2. Partinin Siyasi Kurulunda (MYK) Yapılan Değişiklikler
92 kişiden oluşan Siyasi Kurulun (Merkez Yürütme Kurulu) üyeleri %55 oranında yenilendi. Kadın üyelerin oranı %33.7’ye yükselirken Kurulun yaş ortalaması 4 yaş gençleşerek 47’ye düştü. Kurul bünyesinde yer alan bürokratların sayısı 1/3 oranında azaltıldı. Kurulda ilk defa başbakan ve hiçbir bakan yer almadı. Bilim insanlarının sayısı iki katına çıkarılırken, sivil toplum kuruluşları ile yazılı/görsel medya temsilcilerinin sayısı ise daha fazla oranda artırıldı.

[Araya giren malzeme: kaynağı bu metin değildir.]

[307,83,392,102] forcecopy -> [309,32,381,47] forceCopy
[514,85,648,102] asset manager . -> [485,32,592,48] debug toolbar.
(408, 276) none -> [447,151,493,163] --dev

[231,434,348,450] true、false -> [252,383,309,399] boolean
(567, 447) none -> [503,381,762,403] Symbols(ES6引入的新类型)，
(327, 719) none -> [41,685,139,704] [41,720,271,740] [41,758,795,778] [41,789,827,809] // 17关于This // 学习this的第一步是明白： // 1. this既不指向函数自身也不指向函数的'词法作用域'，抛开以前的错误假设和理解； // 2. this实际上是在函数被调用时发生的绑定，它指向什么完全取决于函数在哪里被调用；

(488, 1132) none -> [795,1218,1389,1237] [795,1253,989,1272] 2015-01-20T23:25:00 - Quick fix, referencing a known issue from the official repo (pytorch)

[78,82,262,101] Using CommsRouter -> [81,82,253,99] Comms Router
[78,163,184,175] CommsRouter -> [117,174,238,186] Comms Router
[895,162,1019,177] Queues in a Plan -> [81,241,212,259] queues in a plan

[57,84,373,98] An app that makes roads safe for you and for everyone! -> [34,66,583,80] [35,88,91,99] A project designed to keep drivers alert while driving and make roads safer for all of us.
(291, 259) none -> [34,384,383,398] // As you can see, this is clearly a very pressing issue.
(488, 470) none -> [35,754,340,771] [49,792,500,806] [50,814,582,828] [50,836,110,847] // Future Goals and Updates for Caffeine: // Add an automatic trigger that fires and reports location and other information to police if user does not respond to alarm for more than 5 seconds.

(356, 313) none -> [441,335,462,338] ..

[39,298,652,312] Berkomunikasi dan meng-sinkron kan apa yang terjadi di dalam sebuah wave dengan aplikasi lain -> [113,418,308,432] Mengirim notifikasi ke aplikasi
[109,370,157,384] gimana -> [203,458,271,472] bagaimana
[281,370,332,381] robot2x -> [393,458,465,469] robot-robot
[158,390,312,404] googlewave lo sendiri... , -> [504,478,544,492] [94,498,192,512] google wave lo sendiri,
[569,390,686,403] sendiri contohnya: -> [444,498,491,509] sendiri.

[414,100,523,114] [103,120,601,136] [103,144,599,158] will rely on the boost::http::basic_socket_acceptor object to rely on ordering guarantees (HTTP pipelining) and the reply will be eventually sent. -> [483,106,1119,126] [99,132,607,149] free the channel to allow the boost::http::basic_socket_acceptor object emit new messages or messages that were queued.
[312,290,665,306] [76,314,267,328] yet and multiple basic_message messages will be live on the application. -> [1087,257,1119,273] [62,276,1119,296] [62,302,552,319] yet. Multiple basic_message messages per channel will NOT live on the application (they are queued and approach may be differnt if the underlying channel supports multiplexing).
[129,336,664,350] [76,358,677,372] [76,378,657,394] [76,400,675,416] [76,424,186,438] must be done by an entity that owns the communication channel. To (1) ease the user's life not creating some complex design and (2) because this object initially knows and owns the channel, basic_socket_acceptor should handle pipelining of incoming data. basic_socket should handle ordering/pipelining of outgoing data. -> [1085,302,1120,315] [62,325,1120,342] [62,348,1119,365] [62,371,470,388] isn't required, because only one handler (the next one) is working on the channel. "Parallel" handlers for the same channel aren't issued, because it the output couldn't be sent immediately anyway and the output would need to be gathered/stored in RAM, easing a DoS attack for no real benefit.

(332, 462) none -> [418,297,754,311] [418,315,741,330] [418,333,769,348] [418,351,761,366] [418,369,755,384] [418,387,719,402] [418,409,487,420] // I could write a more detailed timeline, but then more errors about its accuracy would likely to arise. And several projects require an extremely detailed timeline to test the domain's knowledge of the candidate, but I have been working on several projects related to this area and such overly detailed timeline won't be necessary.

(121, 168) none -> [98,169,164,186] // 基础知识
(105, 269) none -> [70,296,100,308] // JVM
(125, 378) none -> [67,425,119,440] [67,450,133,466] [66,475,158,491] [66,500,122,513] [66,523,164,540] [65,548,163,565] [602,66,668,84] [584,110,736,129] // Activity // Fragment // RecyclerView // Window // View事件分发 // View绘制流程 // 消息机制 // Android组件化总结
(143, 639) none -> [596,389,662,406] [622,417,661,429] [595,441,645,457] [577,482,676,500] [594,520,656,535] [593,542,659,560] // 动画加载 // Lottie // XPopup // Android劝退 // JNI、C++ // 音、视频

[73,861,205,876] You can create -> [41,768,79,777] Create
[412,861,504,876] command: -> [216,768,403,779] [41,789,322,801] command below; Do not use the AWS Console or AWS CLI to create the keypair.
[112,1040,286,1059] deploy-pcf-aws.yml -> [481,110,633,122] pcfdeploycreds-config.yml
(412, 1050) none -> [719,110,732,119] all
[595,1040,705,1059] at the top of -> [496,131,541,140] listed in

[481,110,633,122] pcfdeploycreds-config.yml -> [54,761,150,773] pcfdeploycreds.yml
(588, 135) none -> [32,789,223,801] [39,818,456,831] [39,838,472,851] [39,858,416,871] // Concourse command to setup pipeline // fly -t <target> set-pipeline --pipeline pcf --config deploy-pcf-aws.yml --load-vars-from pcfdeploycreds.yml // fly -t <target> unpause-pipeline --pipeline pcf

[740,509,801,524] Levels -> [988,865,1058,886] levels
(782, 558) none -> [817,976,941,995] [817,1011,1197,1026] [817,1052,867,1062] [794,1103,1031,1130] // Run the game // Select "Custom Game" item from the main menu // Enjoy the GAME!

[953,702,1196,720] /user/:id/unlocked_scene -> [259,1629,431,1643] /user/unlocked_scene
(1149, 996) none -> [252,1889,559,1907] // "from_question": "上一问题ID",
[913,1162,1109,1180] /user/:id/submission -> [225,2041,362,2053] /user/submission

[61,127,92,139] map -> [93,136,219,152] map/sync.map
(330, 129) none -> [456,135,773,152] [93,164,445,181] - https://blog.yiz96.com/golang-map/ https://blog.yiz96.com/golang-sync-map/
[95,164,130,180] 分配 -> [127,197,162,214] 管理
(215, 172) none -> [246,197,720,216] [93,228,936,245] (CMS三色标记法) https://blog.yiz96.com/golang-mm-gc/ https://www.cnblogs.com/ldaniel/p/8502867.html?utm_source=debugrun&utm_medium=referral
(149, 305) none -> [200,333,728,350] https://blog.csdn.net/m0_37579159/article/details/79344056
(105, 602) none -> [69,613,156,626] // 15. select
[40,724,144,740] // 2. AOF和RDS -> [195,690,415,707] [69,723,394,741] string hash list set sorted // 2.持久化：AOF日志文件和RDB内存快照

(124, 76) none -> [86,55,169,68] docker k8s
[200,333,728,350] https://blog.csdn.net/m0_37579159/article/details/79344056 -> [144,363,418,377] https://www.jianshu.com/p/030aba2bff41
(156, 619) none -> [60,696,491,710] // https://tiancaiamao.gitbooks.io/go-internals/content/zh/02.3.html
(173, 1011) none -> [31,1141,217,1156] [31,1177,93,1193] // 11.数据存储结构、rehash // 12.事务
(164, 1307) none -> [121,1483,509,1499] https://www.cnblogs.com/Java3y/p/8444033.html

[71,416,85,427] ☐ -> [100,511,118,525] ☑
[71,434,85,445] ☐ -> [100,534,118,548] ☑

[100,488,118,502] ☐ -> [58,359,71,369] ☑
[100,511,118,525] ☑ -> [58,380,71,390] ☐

Nur Otan Partisinin en üst düzeyli karar organı olan Siyasi Kurula, Nazarbayev’in kızı ve Meclis milletvekili Dariga Nazarbayeva’nın yanı sıra Nazarbayev’e yakınlığıyla bilinen çok sayıda isim alınmadı. Bunlar arasında en dikkat çekici olanlar şunlar: Eski başbakan Askar Mamin, eski başbakan ve hâlihazırdaki Almatı valisi Bakıtjan Sağıntayev, Türkistan Valisi Ömirzak Şökeyev, Nur Otan Partisi Birinci Başkan Yardımcısı Bawırcan Baybek, Devlet Genel Sekreteri Erlan Karin, Kültür ve Spor Bakanı Dawren Abayev, Dijital Gelişim Bakanı Bağdat Musin, “Samurık-Kazına” adlı devlet holdinginin eski başkanı Ahmetjan Esimov, Millî Güvenlik Konseyi Sekreteri Aset Isekeşev, Başbakan Yardımcısı ve Sanayi ve Ticaret Bakanı Bakıt Sultanov, Merkezî Seçim Kurulu Başkanı Nurlan Abdirov, senatörler Muhtar Kul-Muhammed ile Bakıtjan Jumağulov, eski Meclis milletvekili Bekbolat Tilewhan, ünlü iş adamı Bolat Ötemuratov; önemli hariciyeci, eski dışişleri bakanı ve hâlihazırda Kazakistan’ın Çek Cumhuriyeti Büyükelçisi Marat Tajin vb…

Analiz Çıktıları

1. Kurultay’da partinin adının değişeceği yönündeki beklentiler gerçekleşmemiş oldu. Bazı yorumcular partinin eskiden olduğu gibi “Otan” adını taşıması bazıları ise “Atameken” olarak değişmesi gerektiğini savunmuşlardı. İsim değişikliğinin, seçim ve siyasal partiler kanunlarında yapılacak değişikliklere paralel olarak yıl sonuna doğru yapılması muhtemel kongrede gerçekleşeceğini öngörüyoruz.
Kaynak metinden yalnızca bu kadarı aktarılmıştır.